Aggressioni in corsia, la sanità sotto assedio: ora interviene anche l’Europa
Negli ultimi anni, la questione della sicurezza negli ospedali è diventata sempre più urgente, tanto in Toscana quanto nel resto d’Italia. Medici, infermieri e operatori sanitari denunciano una crescente ondata di aggressioni fisiche e verbali nei reparti e nei pronto soccorso.
Il problema, a lungo sottovalutato, tocca profondamente la dignità e la serenità di chi lavora ogni giorno per salvare vite
In Toscana, questa situazione è stata più volte segnalata da rappresentanti politici dell’opposizione, che da anni chiedono interventi concreti per tutelare il personale sanitario e valorizzare i medici che scelgono di operare nelle aree interne, dove la carenza di personale è particolarmente grave.
Com’è noto, le istituzioni regionali guidate dalla sinistra hanno spesso minimizzato il problema, sostenendo che la sanità toscana funziona bene e che le proposte per aumentare la sicurezza — come la presenza di vigilanza o strumenti di protezione per il personale — rischierebbero di “militarizzare” gli ospedali
Tuttavia, la realtà racconta altro. In diversi presidi ospedalieri,come quello di Empoli, si sono verificati episodi di violenza contro medici e infermieri. Episodi che oltre a lasciare ferite fisiche, incidono profondamente sul morale del personale, che si sente sempre più solo di fronte a una crescente aggressività sociale.

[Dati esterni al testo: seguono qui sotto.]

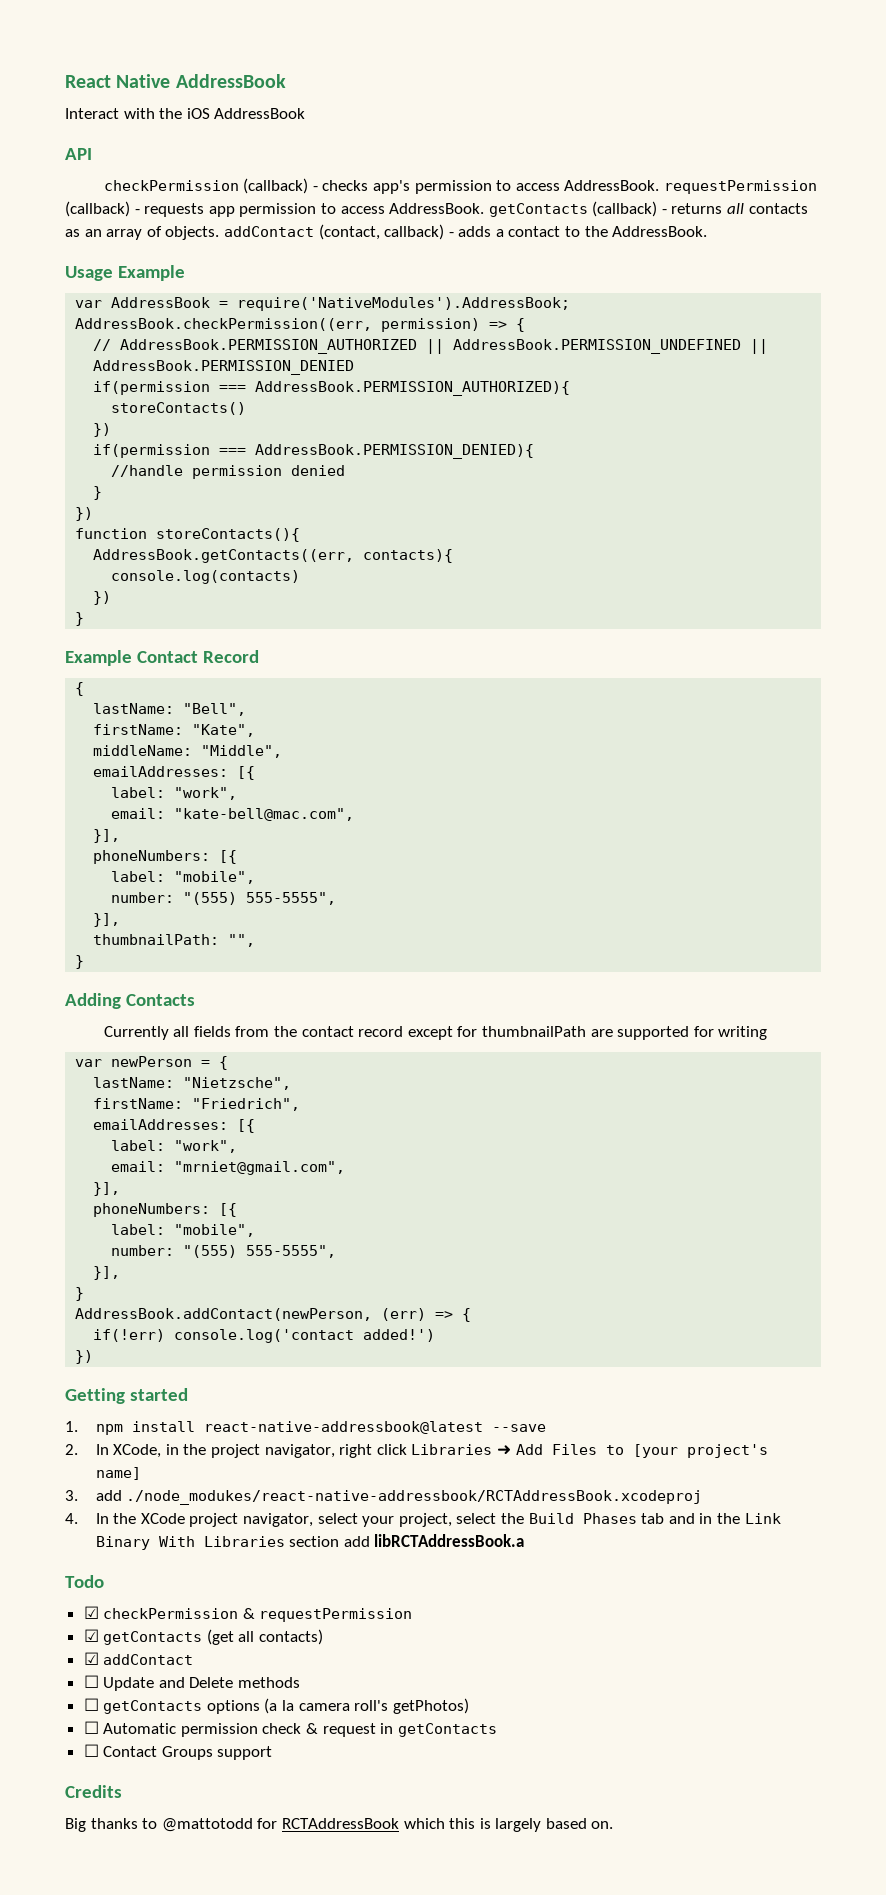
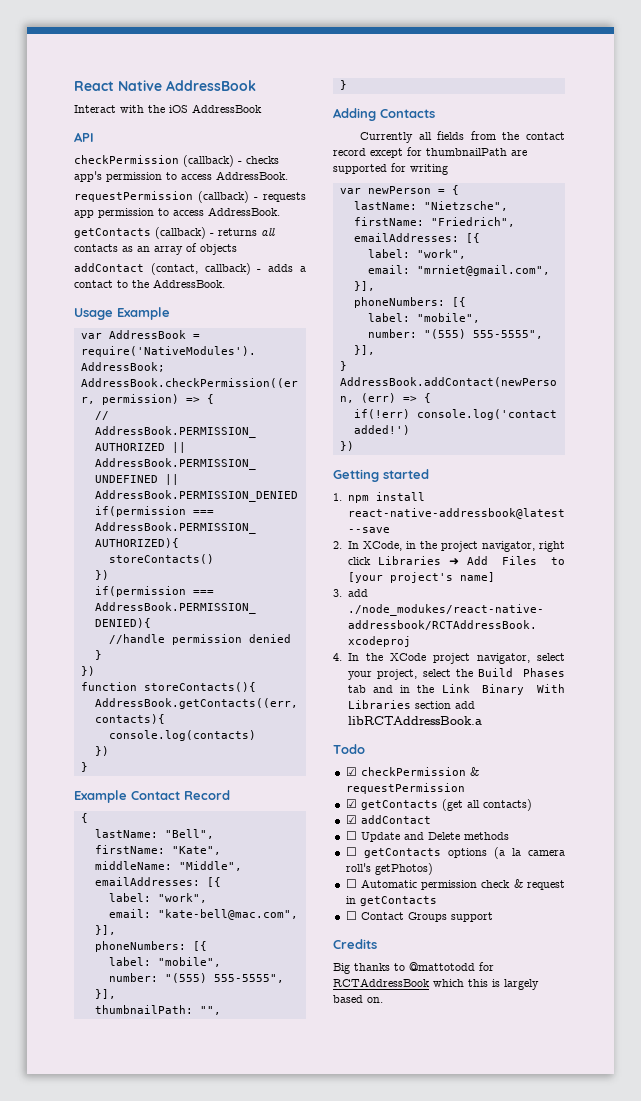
(660, 185) none -> (288, 175) //
(485, 208) none -> (280, 211) //
[165,226,220,240] objects. -> [200,244,237,255] objects //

La questione, partita come un problema locale, ha oggi assunto una dimensione europea
Il Parlamento Europeo ha infatti avviato un’iniziativa per chiedere a tutti gli Stati membri di intervenire in modo coordinato per garantire la sicurezza dei lavoratori della sanità e incentivare chi sceglie di operare nelle zone più difficili o meno servite.
Questa presa di posizione a livello europeo mette implicitamente in discussione l’atteggiamento di chi, a livello regionale, ha negato o ridimensionato il problema
La Toscana, spesso considerata un modello di sanità pubblica, si trova dunque di fronte alla sfida di dimostrare di esserlo davvero anche sul piano della tutela delle persone che fanno vivere il sistema sanitario. Riconoscere la gravità delle aggressioni e agire per prevenirle non è un segno di debolezza, ma di rispetto e responsabilità. Forse è arrivato il momento di superare le logiche di parte e di affrontare la questione con la serietà che merita, perché la sicurezza di chi cura è parte integrante del diritto alla salute di tutti.